Leman: Economic impact of PRRS
Since 2010, PRRS has cost US pork producers over $1 billion a yearOnyekachukwu Henry Osemeke, Iowa State University, and colleagues at University of Minnesota, presented the results of a study at the 2024 Leman Swine Conference.
The last economic impact of the porcine reproductive and respiratory syndrome virus (PRRSV) in the United States was estimated in 2013 at $664 million a year, using data from 2005 to 2010. Over the last decade, the swine industry has undergone significant changes. This study updated the annual economic impact of PRRSV on US pork producers due to lost productivity.
Data from 2016 to 2020 were used, following the same methodology as the 2013 study.
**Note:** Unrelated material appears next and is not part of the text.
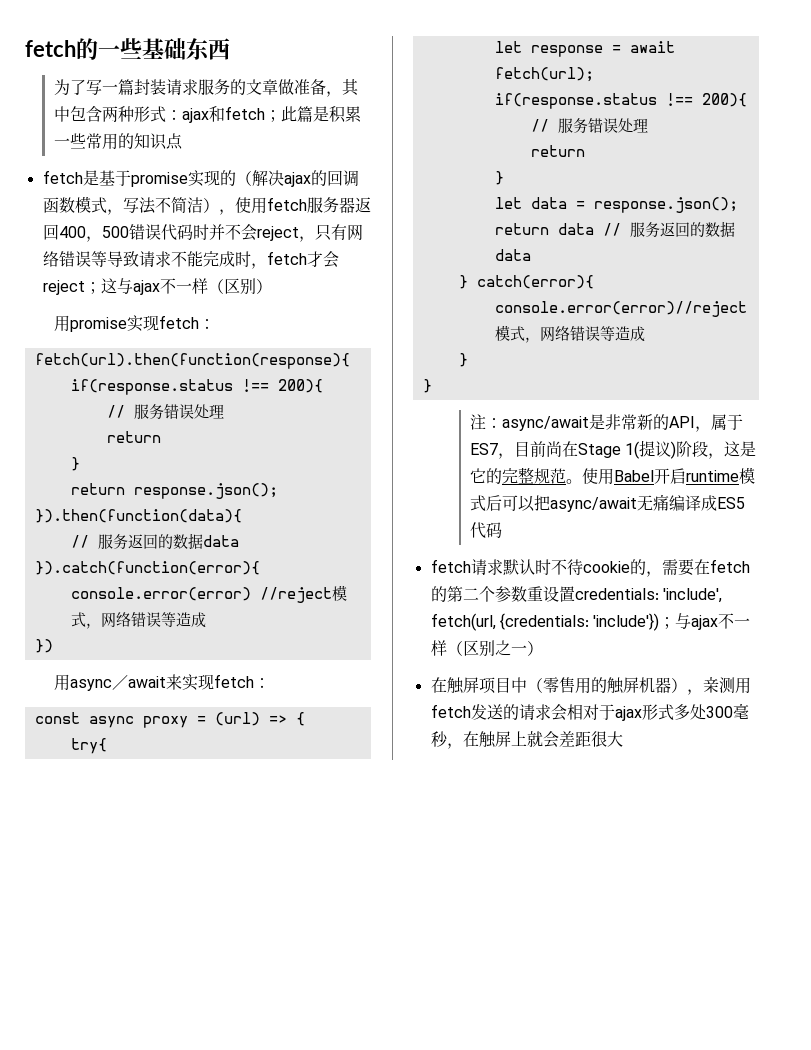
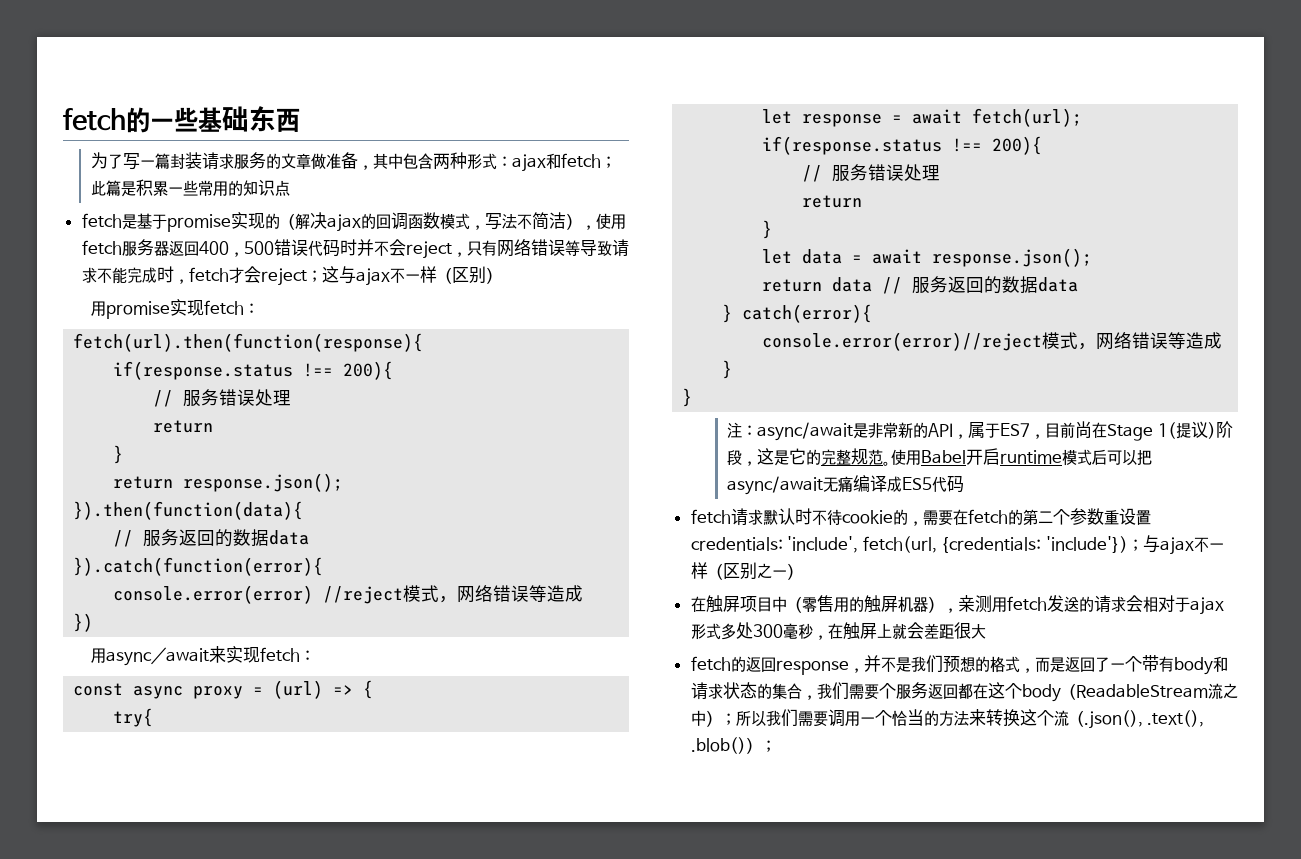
- let data = response.json();
+ let data = await response.json();
+ fetch的返回response，并不是我们预想的格式，而是返回了一个带有body和请求状态的集合，我们需要个服务返回都在这个body（ReadableStream流之中）；所以我们需要调用一个恰当的方法来转换这个流（.json(), .text(), .blob()）；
Four factors were used to estimate the cost of PRRSV: the productivity differences between herds that are affected by PRRSV compared to unaffected herds, the distribution of herds according to PRRSV status, the national swine inventory, and production prices and costs.
To estimate productivity differences, breed-to-wean herds (BH) were assigned categories based on the updated American Association of Swine Veterinarians breeding herd classification system, vaccine use, and outbreak history.
BH were classified as:
- BH-A if PRRSV-provisional negative or negative,
- BH-B if PRRSV-positive stable,
- BH-C if PRRSV-positive unstable,
- BH-D for the first 16 weeks following an outbreak in an initially PRRSV-positive herd,
- BH-E for the first 16 weeks following an outbreak in an initially PRRSV-negative herd.
Similarly, growing pig herds (GH) were assigned:
- GH-A status if they were placed negative and stayed negative until market,
- GH-B if placed negative but turned PRRSV wild-type positive by market,
- GH-C if placed PRRSV wild-type positive.
To estimate the national herd distribution, the Morrison Swine Health Monitoring Project (MSHMP) database was used to create summaries of the proportion of the herd weeks within the study period that fell into each BH and GH category. Surveys were used to complement MSHMP data for the GH distribution. Prices and costs were obtained from the US Department of Agriculture (USDA) and InterPIG. The national swine inventories of sows, pigs marketed, and pigs imported were obtained from the USDA.
Data from 297 breed-to-wean farms across 12 production systems were used to estimate BH category productivity differences. Similarly, data from 9 swine companies with a collective average of over 20,000,000 pigs marketed annually were used to estimate GH category productivity differences.
The updated economic cost of PRRSV attributable to productivity losses in the US is $1.2 billion. When adjusted for price changes and the increase in the size of the US breeding herd and the number of pigs marketed since 2010, the annual cost is $1.092 billion, up $428 million from the previous estimate.
Most of the increased cost is due to factors that producers have some control over, including the percentage of US herds in each PRRSV category and the differences in productivity between PRRSV-affected and unaffected herds. About 68% of the current cost comes from the wean-to-market phase. This study emphasizes the growing economic burden of PRRSV and the critical importance of continued efforts to mitigate its impact.